What is being asked: Return the records below from the line containing "- Reuse drop" onward, exactly, through and including the last line.

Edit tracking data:
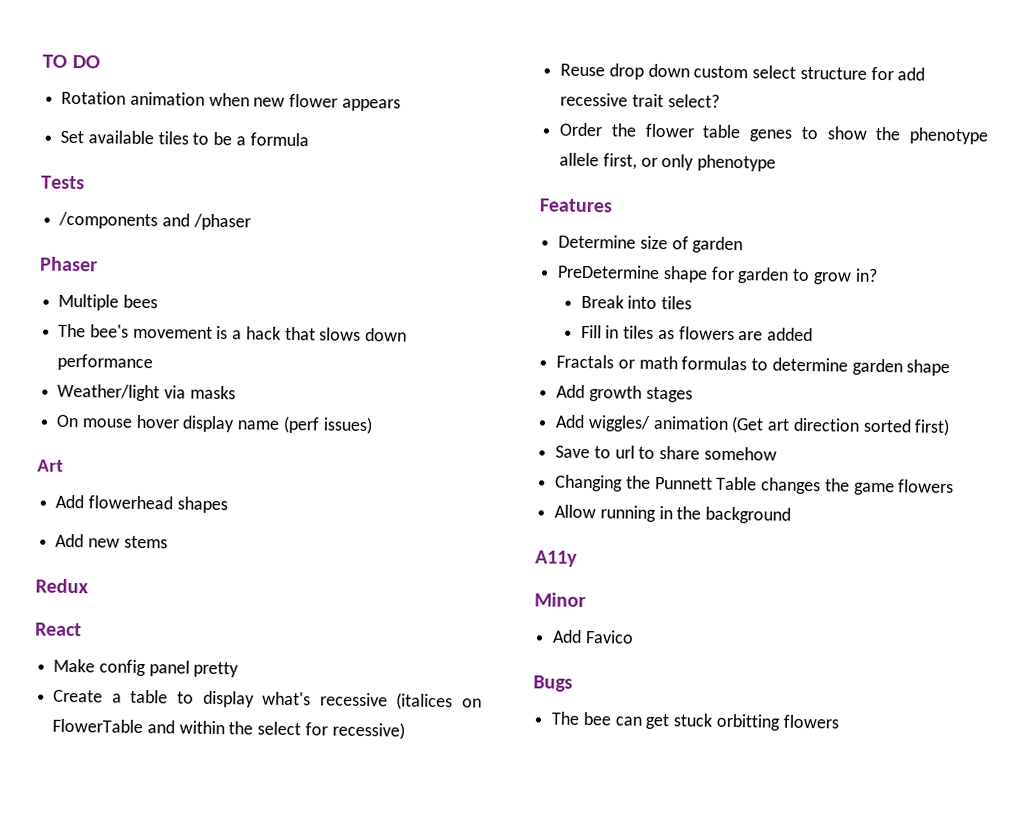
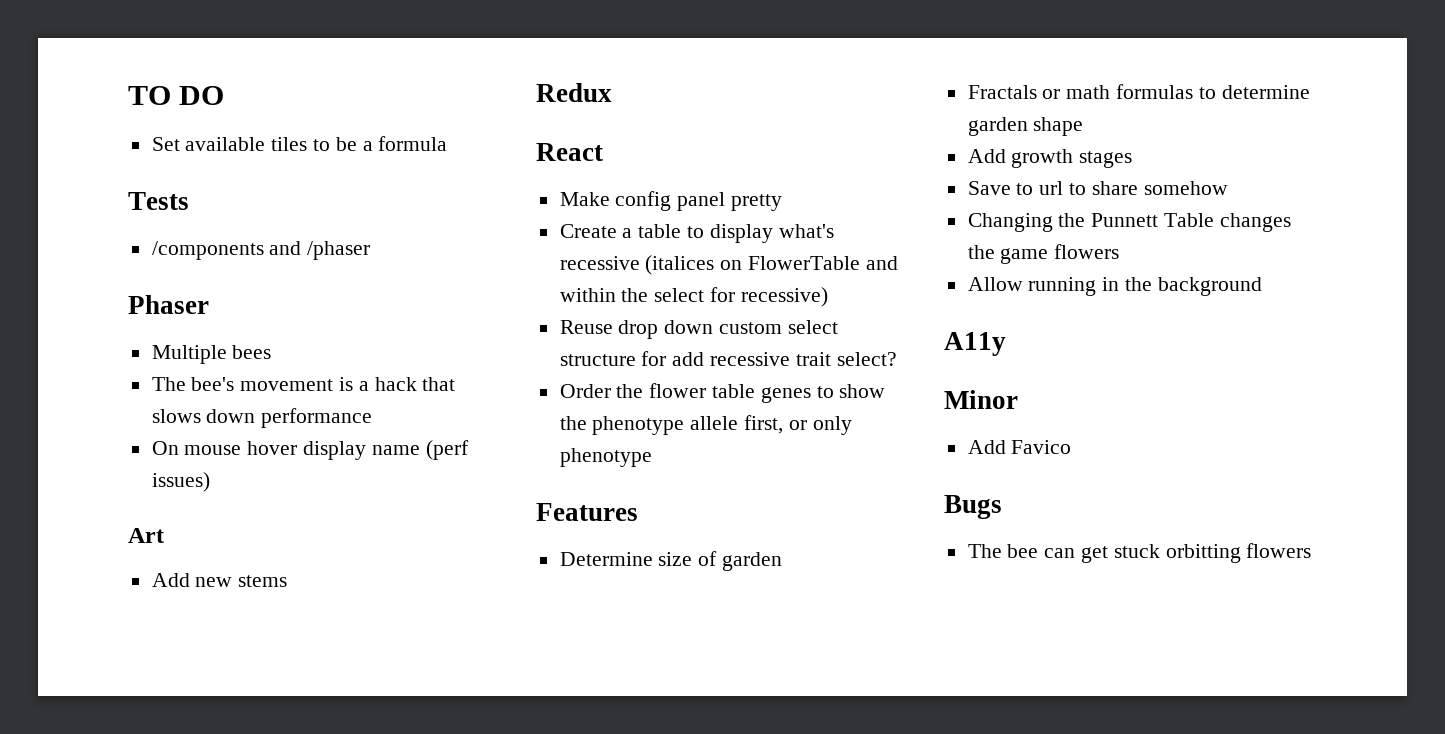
- Rotation animation when new flower appears
- Weather/light via masks
- Add flowerhead shapes
- PreDetermine shape for garden to grow in?
- Break into tiles
- Fill in tiles as flowers are added
- Add wiggles/ animation (Get art direction sorted first)

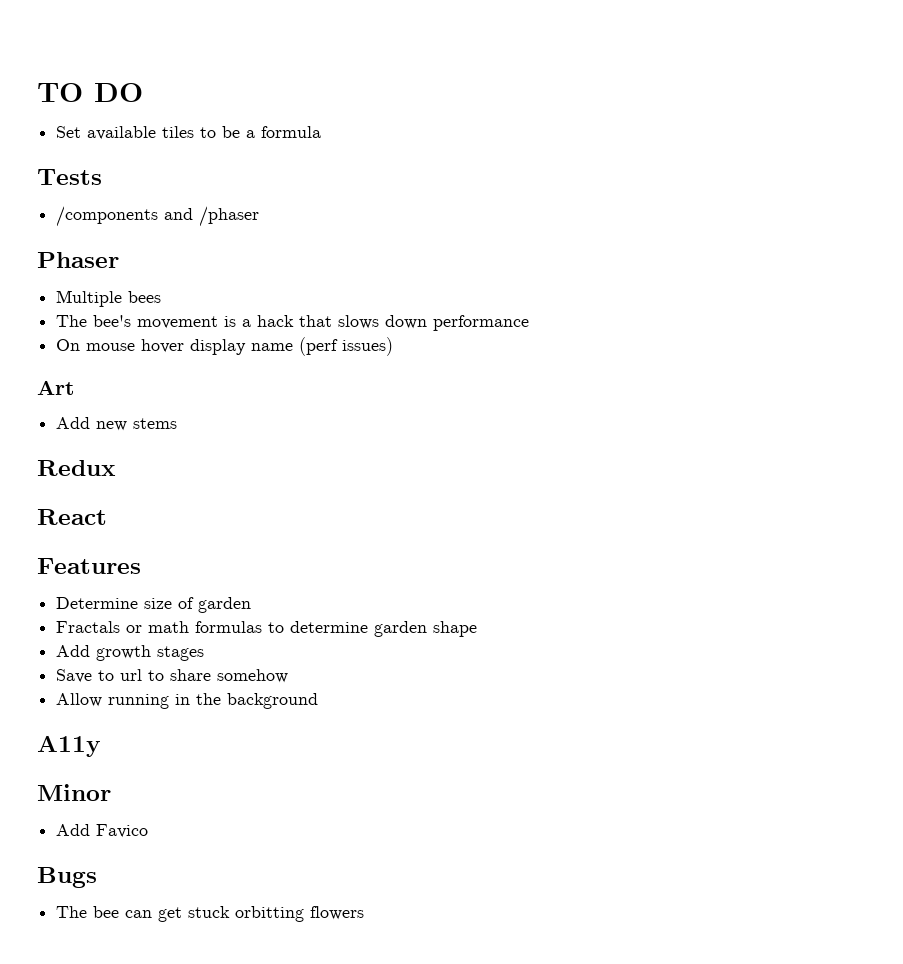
- Make config panel pretty
- Create a table to display what's recessive (italices on FlowerTable and within the select for recessive)
- Reuse drop down custom select structure for add recessive trait select?
- Order the flower table genes to show the phenotype allele first, or only phenotype
- Changing the Punnett Table changes the game flowers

Solution to the problem:
- Reuse drop down custom select structure for add recessive trait select?
- Order the flower table genes to show the phenotype allele first, or only phenotype
- Changing the Punnett Table changes the game flowers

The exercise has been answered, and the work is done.